今回、メニュー立案にあたり、いろんなことを考えました。
人間にとって食事の第一の目的は「生命の保存」であること、人間は肉食動物でも
草食動物でもなく、歯の形を見れば解かるとおり「穀食動物」であること、
陰性でも陽性でもなく中庸の食が理想であること、そしてその多くは大豆や黒豆、小豆、
玄米などの種子、全粒穀物が相当すること、野菜は葉物ではなく根菜が理想であること、
酵素、バクテリア、微生物、食物繊維、微量元素、純正植物油等が含まれていること、
肉や魚を入れなくともコクがあること、最も味覚が正常といわれる健康な一歳前後の
子供が受けつけるものであること、そしてすべての品に明確に食べる必然性があること、
等々です。
そして私は、このメニューを、3ヵ月間、毎日食べ続けました。毎日食べることが苦痛な
ものはどんなにに美味しくても身体に負担がかかるものです。そのようなものがないか、
自ら人体実験を行って確かめる必要がありました。体重も3ヵ月間、毎日100g単位で
チェックしました。食べ続けると太るものであれば、私が本来の目指すものでないからです。
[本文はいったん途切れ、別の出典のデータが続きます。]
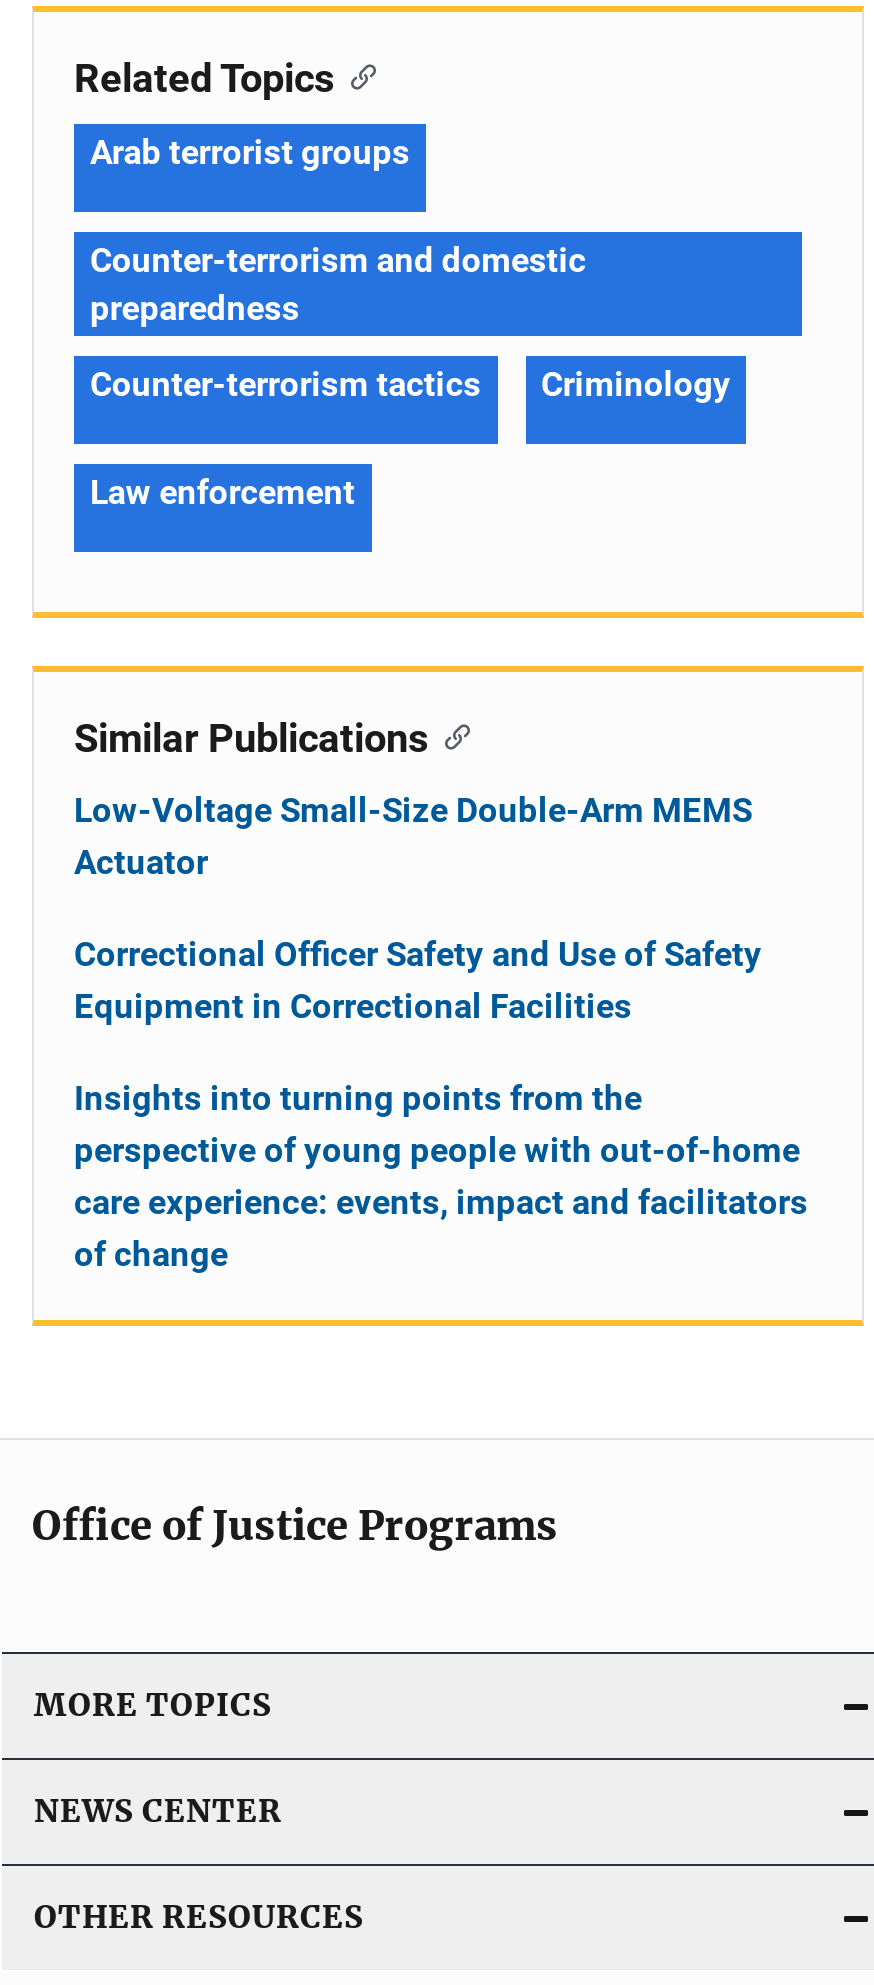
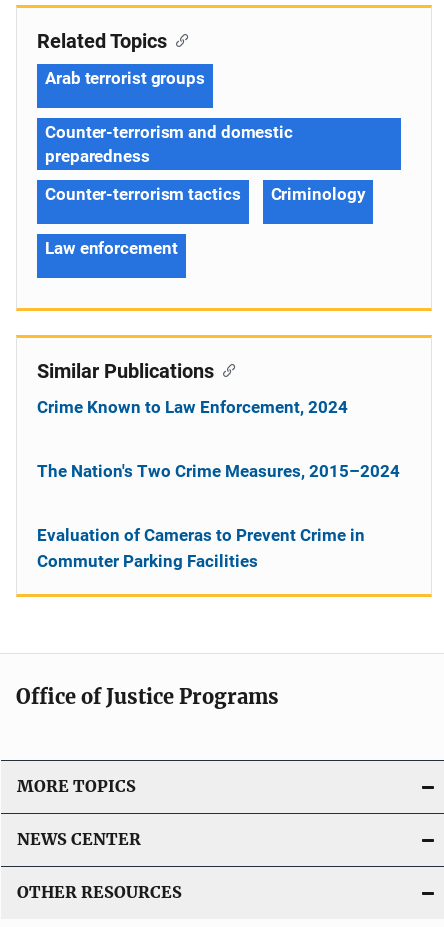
[74,790,752,882] Low-Voltage Small-Size Double-Arm MEMS | Actuator -> [37,397,348,417] Crime Known to Law Enforcement, 2024
[74,934,762,1026] Correctional Officer Safety and Use of Safety | Equipment in Correctional Facilities -> [37,461,400,481] The Nation's Two Crime Measures, 2015–2024
[74,1078,808,1274] Insights into turning points from the | perspective of young people with out-of-home | care experience: events, impact and facilitators | of change -> [37,525,365,571] Evaluation of Cameras to Prevent Crime in | Commuter Parking Facilities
結果としては、毎日食すことに苦痛を感じず、体重も増えることなく
(逆に少々痩せました)納得する結果となったので、このメニューに決定しました。
私なりに試行錯誤を重ねました。しかし、まだまだ不十分です。健康な男女はもちろん、
糖尿病患者や高血圧、心臓病の人、乳児から80歳以上の高齢者まで、すべての人が
食べられる「万事」の食を目指さなければなりません。
それには、まだまだ多くの勉強と工夫が必要です。
そして私はあらかじめ断っておくというか、正直に申し上げますが、
プロの料理人ではなく、素人なのです。